The average year-end U.S. airfare did drop from $396 in 2014, to $372 in 2015, to $344 in 2016, according to Bureau of Transportation Statistics data. But that looks piddling compared to oil’s decline, and it’s even worse when you read the fine print: Airfare costs do not reflect all the costs of flying, like baggage fees. Until 2008, baggage fees were mostly included in the initial fare price, but now they’re often paid separately. That can add $25 to $60 to each leg of a flight. Plus, some major carriers have established low-fare tickets that don’t allow passengers to use overhead bins, thus forcing them to pay for checked bags if they aren’t traveling light.

Historically, U.S. airlines haven’t made much, if any, profit. Since 2000, every major airline except Southwest has declared bankruptcy. US Airways, which has since merged with American, did so twice. The day after the recent United passenger-dragging debacle, the Financial Times’ Matt Klein noted that collectively, the airline industry has lost billions of dollars over the last 50 years. The record profits of 2015 are outliers.

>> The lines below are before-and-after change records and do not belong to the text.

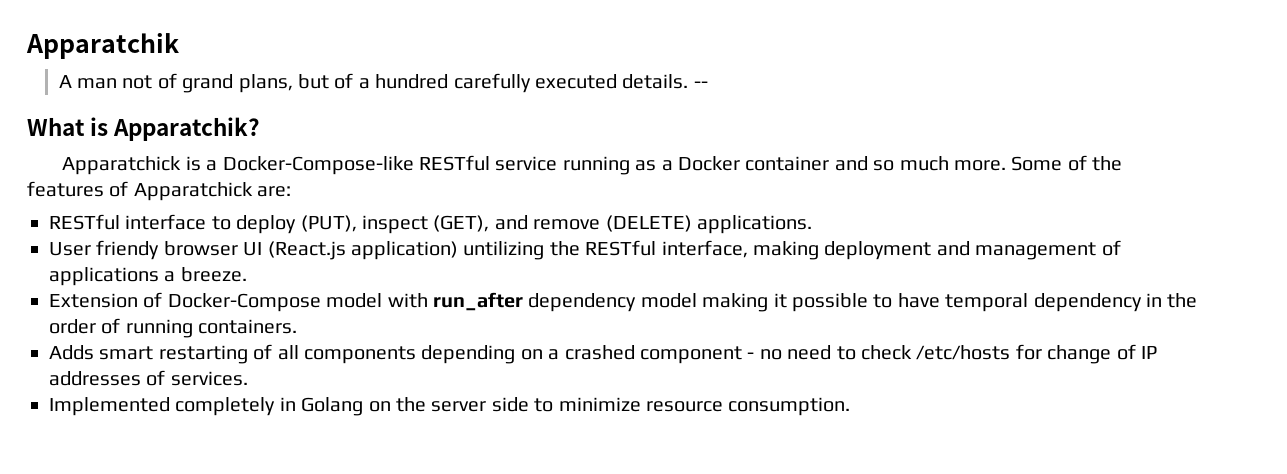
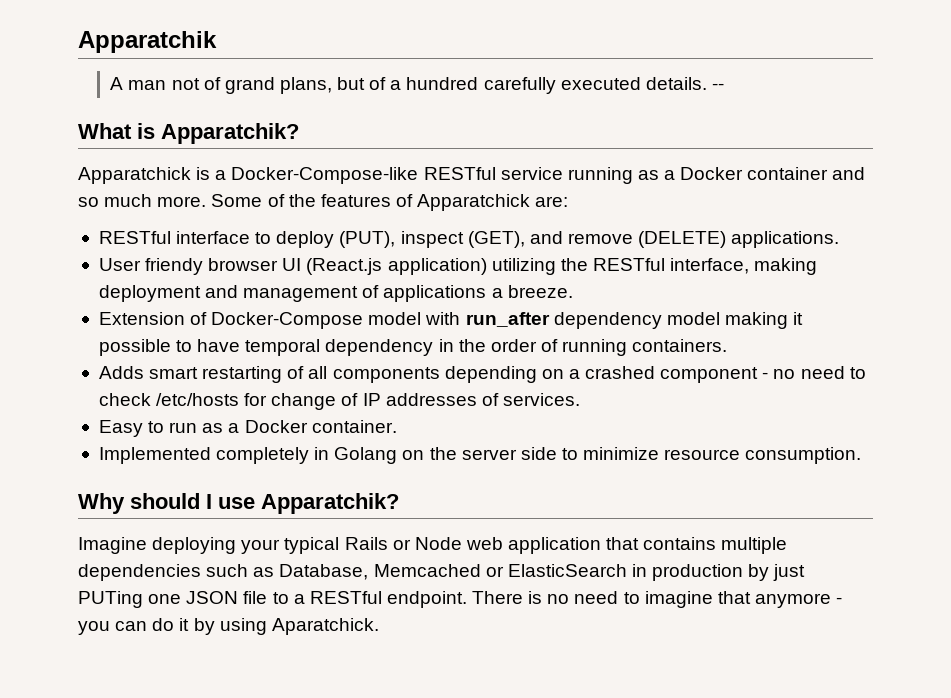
[463,241,545,260] untilizing -> [491,258,556,275] utilizing
(248, 378) none -> [98,420,397,437] // Easy to run as a Docker container.
(851, 406) none -> [78,493,399,514] [78,537,788,554] [78,564,806,581] [78,591,843,608] [78,618,379,635] // Why should I use Apparatchik? // Imagine deploying your typical Rails or Node web application that contains multiple dependencies such as Database, Memcached or ElasticSearch in production by just PUTing one JSON file to a RESTful endpoint. There is no need to imagine that anymore - you can do it by using Aparatchick.

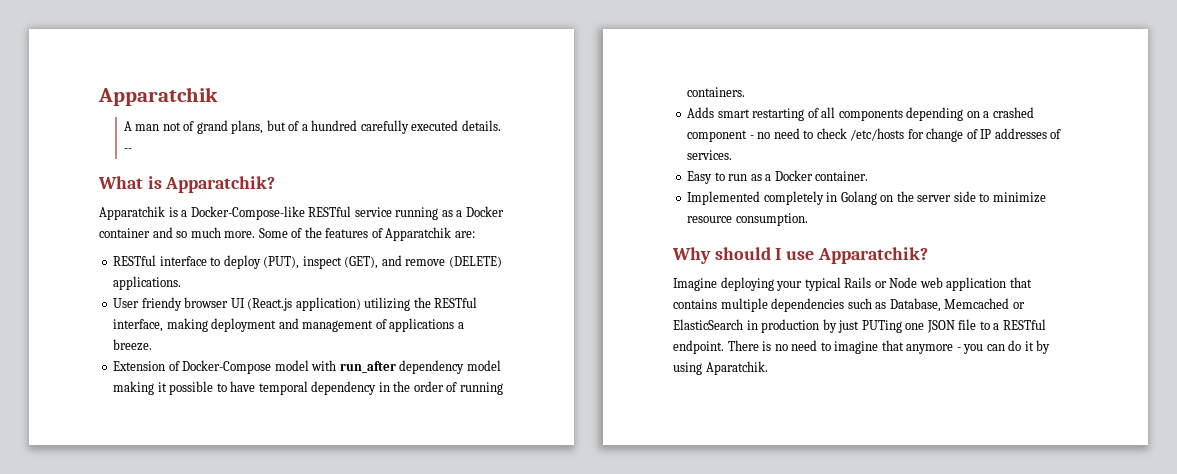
[78,167,191,184] Apparatchick -> [99,206,165,220] Apparatchik
[417,194,531,211] Apparatchick -> [385,227,452,241] Apparatchik
[271,618,379,635] Aparatchick. -> [705,361,768,375] Aparatchik.

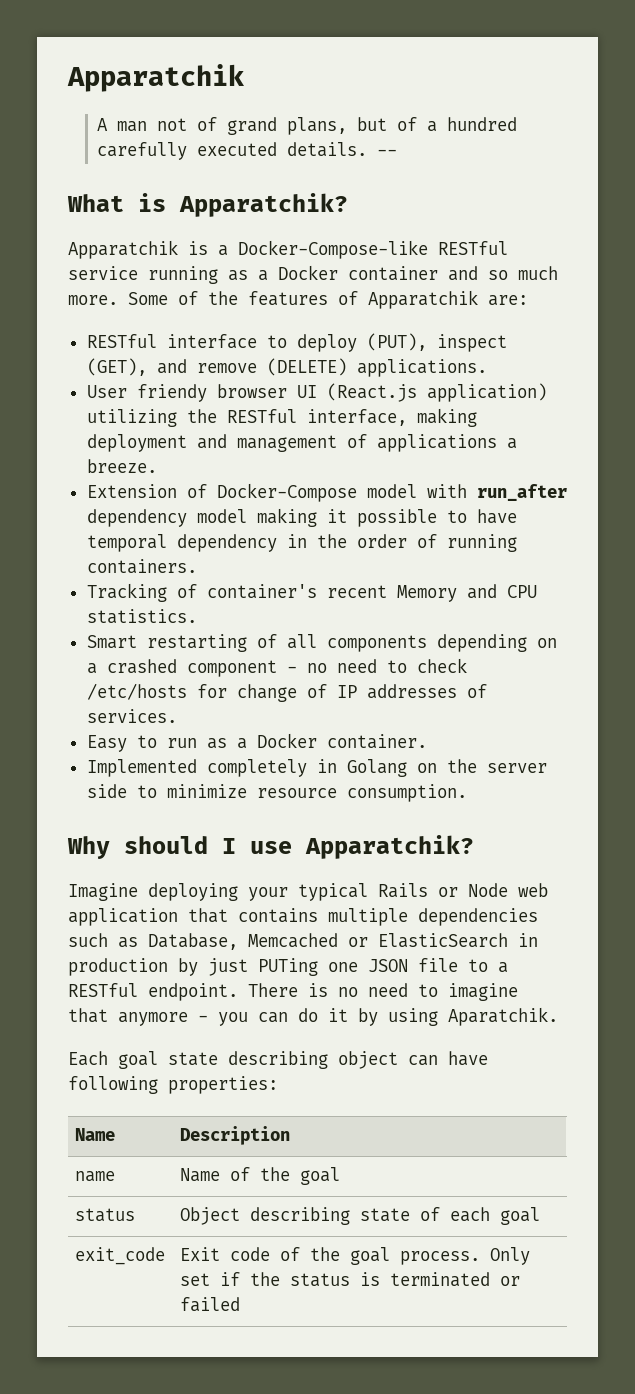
[687,107,750,118] Adds smart -> [86,583,537,602] [86,609,197,624] [86,635,137,649] Tracking of container's recent Memory and CPU statistics. // Smart
(768, 368) none -> [68,1051,488,1069] [68,1076,278,1094] [75,1128,116,1141] [180,1126,291,1145] [75,1171,116,1182] [180,1167,341,1185] [75,1208,136,1222] [180,1207,541,1225] [75,1247,166,1265] [180,1247,531,1265] [180,1272,521,1287] [180,1297,241,1312] // Each goal state describing object can have following properties: // Name | Description // name | Name of the goal // status | Object describing state of each goal // exit_code | Exit code of the goal process. Only set if the status is terminated or failed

If you’re hoping that maybe the profits from the recent boom years will be plowed into paying airline workers more ― which won’t improve legroom but still might make flying more pleasant ― it’s probably wiser to discard that idea. Look at what happened to American Airlines.

After spending $9 billion on buying back its stock since 2014, American recently announced that it was giving its pilots and flight attendants 8 percent and 5 percent raises, respectively. The pay increases will cost $1 billion over the next three years, which incensed Wall Street. American’s stock fell 5 percent the night after the announcement.

“We are troubled by [American’s] wealth transfer of nearly $1 billion to its labor groups,” JP Morgan analyst Jamie Baker said. Wall Street doesn’t want the money wasted on the little people, like workers and customers.